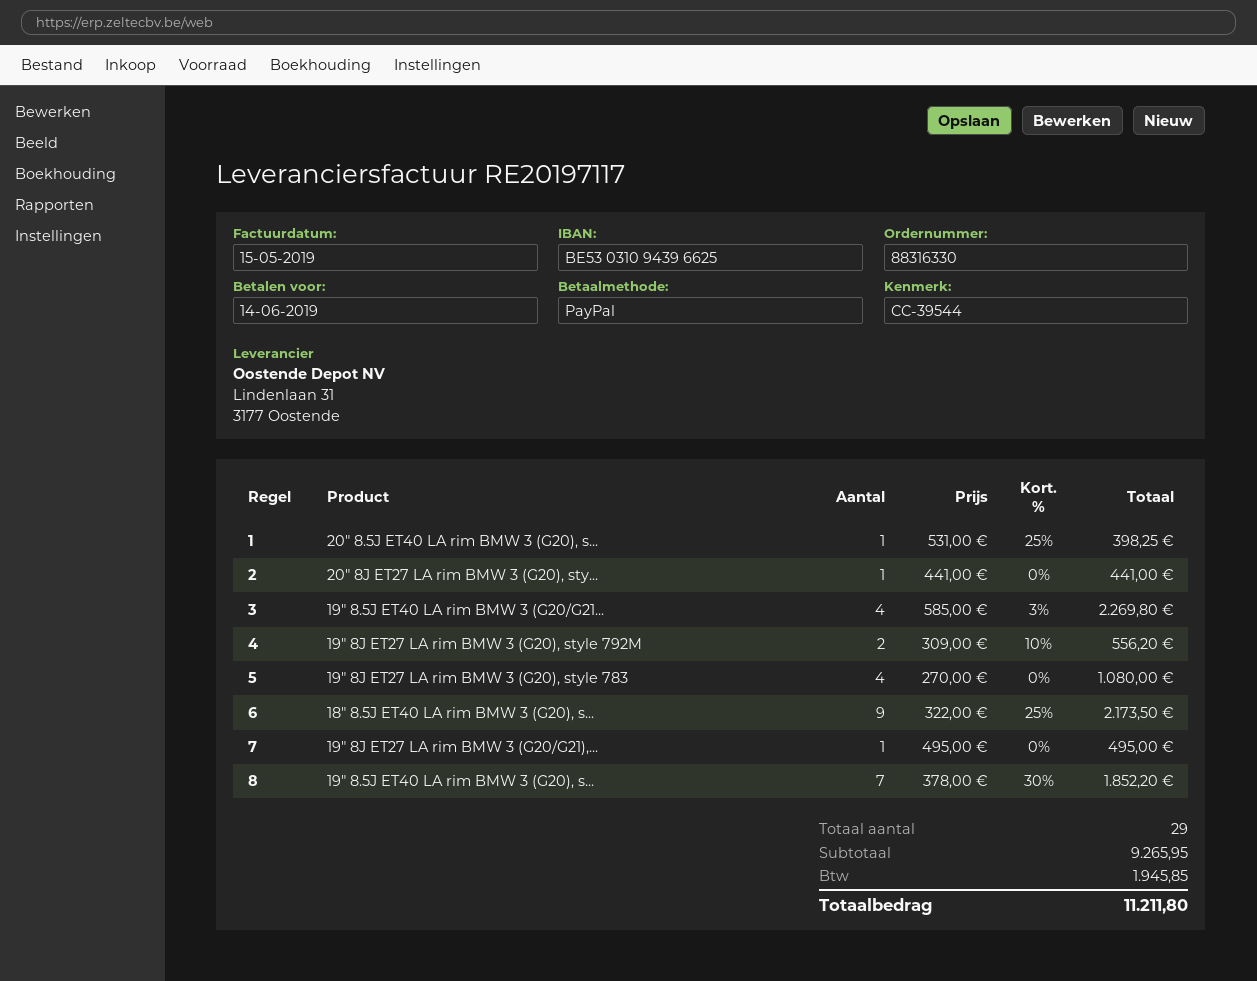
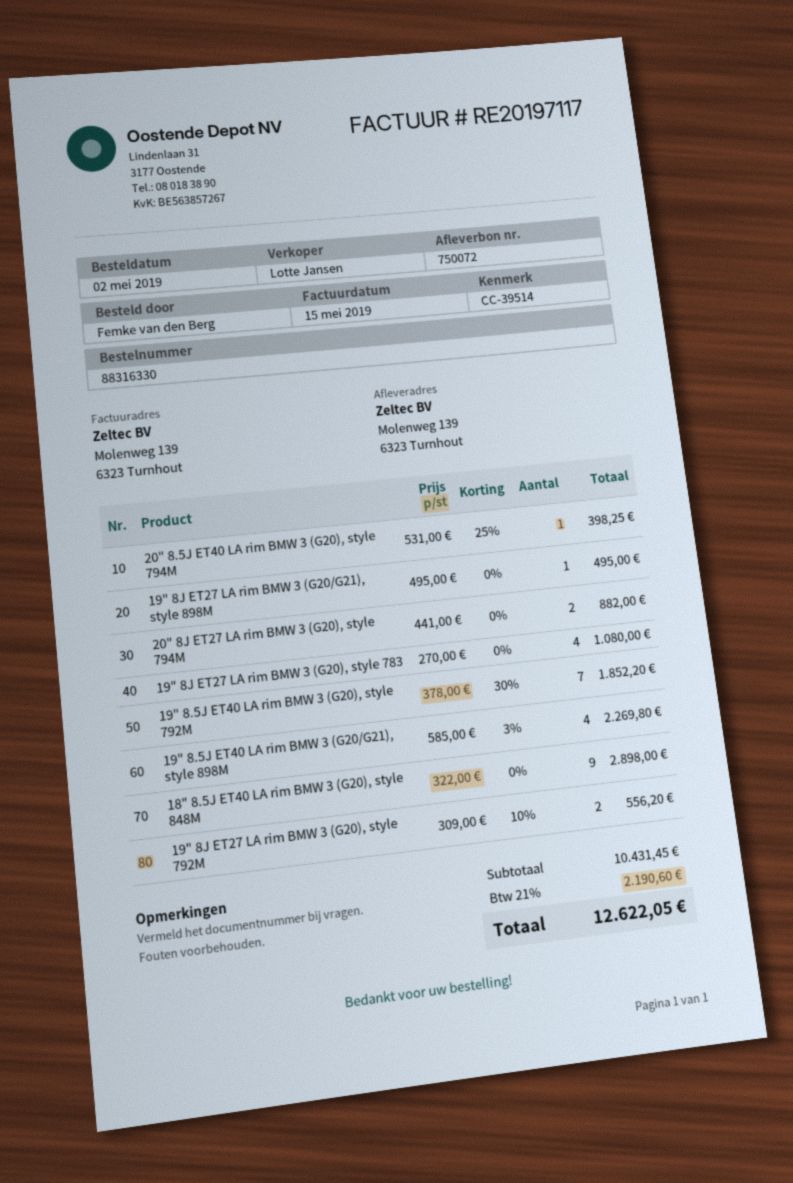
reference: CC-39544 -> CC-39514
20" 8J ET27 LA rim BMW 3 (G20), sty...: 1 x 441.00 = 441.00 -> 2 x 441.00 = 882.00
18" 8.5J ET40 LA rim BMW 3 (G20), s...: 9 x 322.00 - 25% = 2173.50 -> 9 x 322.00 = 2898.00
subtotal: 9265.95 -> 10431.45
tax: 1945.85 -> 2190.60
total: 11211.80 -> 12622.05

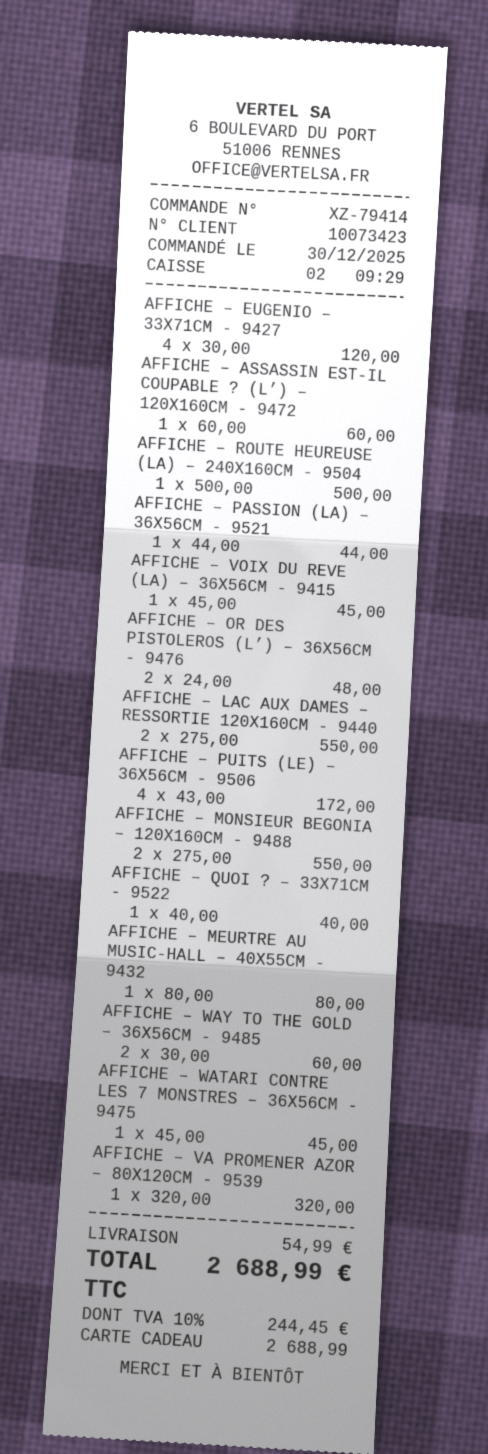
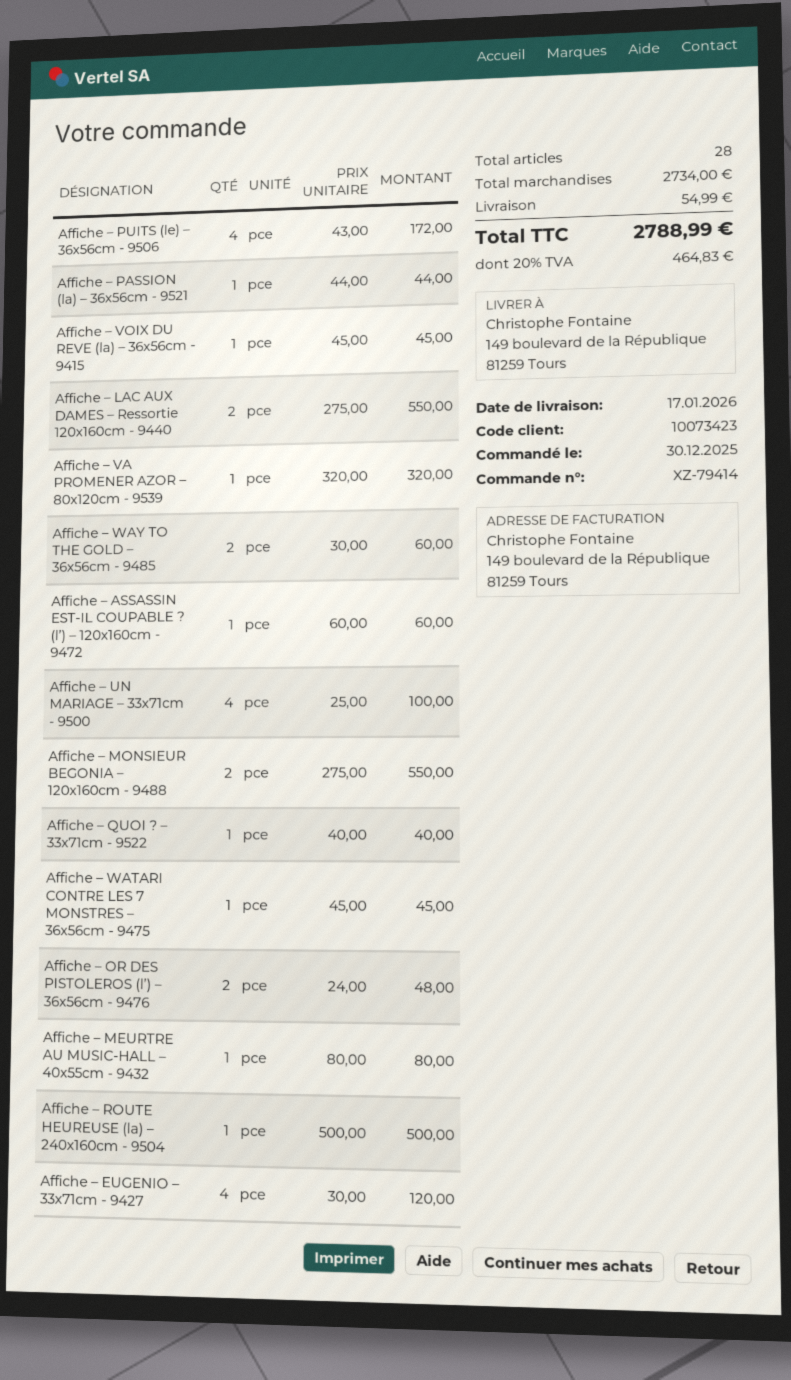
Affiche – UN MARIAGE – 33x71cm - 9500: none -> 4 x 25.00 = 100.00
tax: 10% = 244.45 -> 20% = 464.83
total: 2688.99 -> 2788.99

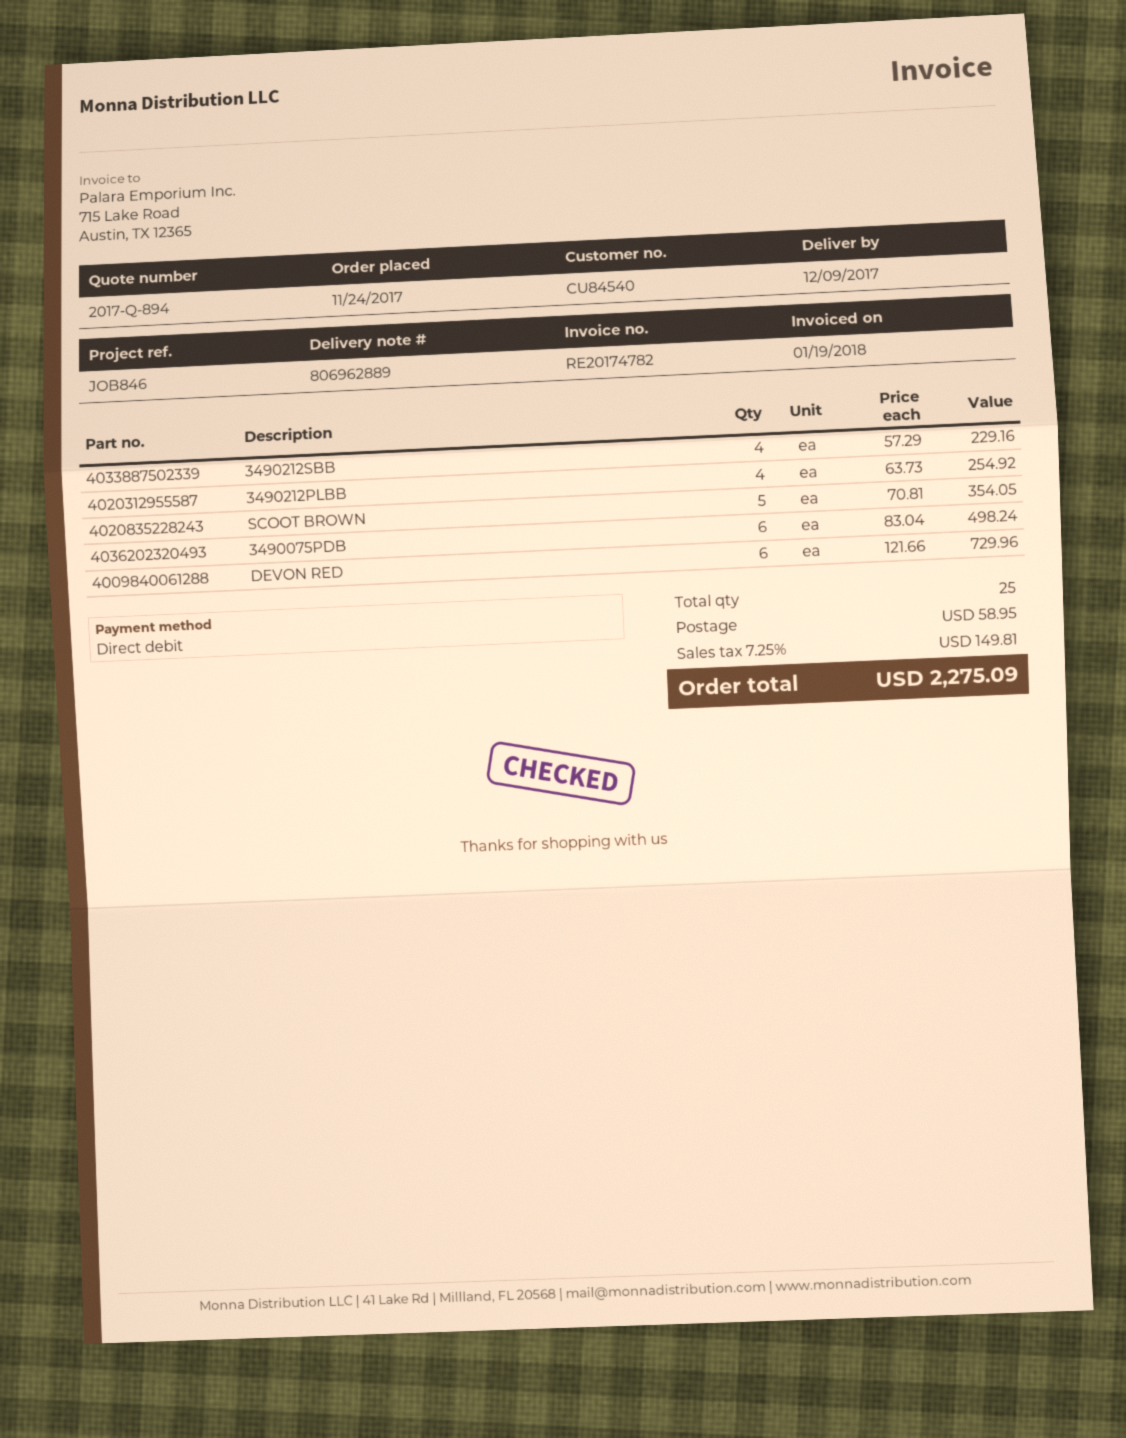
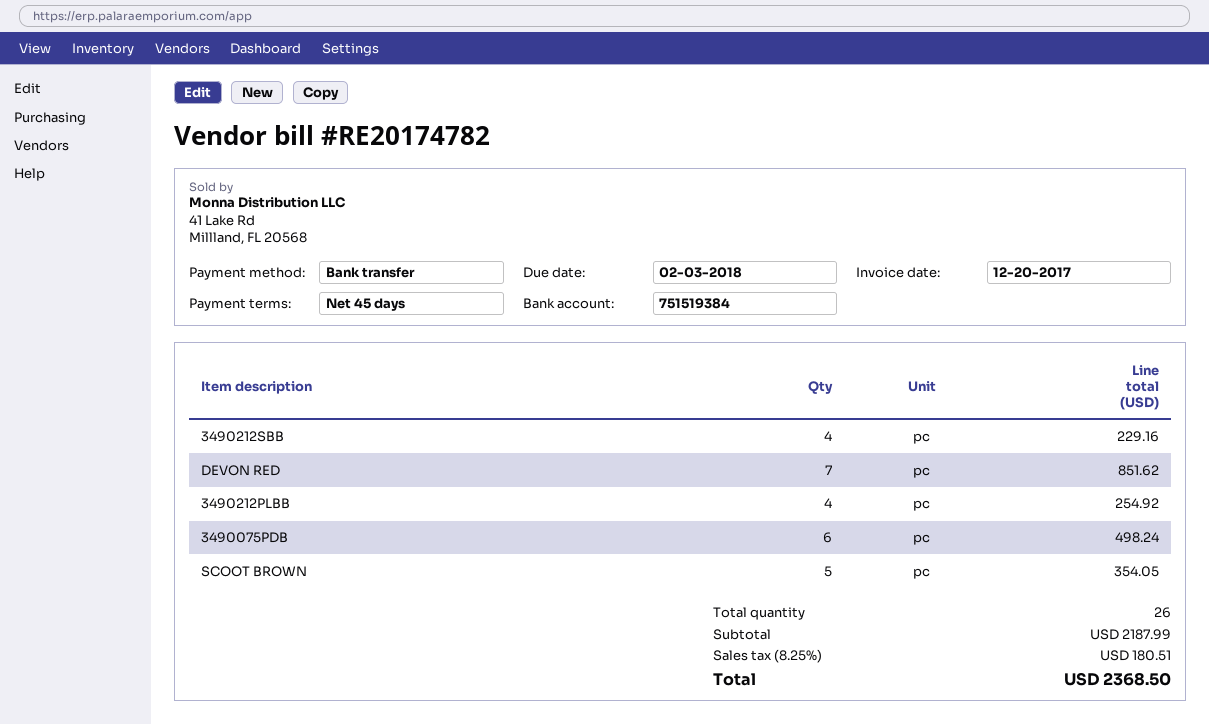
invoice date: 2018-01-19 -> 2017-12-20
payment method: direct debit -> bank transfer
DEVON RED: 6 for 729.96 -> 7 for 851.62
total quantity: 25 -> 26
shipping: 58.95 -> none
tax: 7.25% = 149.81 -> 8.25% = 180.51
total: 2275.09 -> 2368.50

****************************************

*ABOUT THIS EXERCISE*. Search the data for "payment method: direct debit -> bank transfer". Beginning with that line, set down every line through the last exactly.

*RESULT FOR THIS TASK*.
payment method: direct debit -> bank transfer
DEVON RED: 6 for 729.96 -> 7 for 851.62
total quantity: 25 -> 26
shipping: 58.95 -> none
tax: 7.25% = 149.81 -> 8.25% = 180.51
total: 2275.09 -> 2368.50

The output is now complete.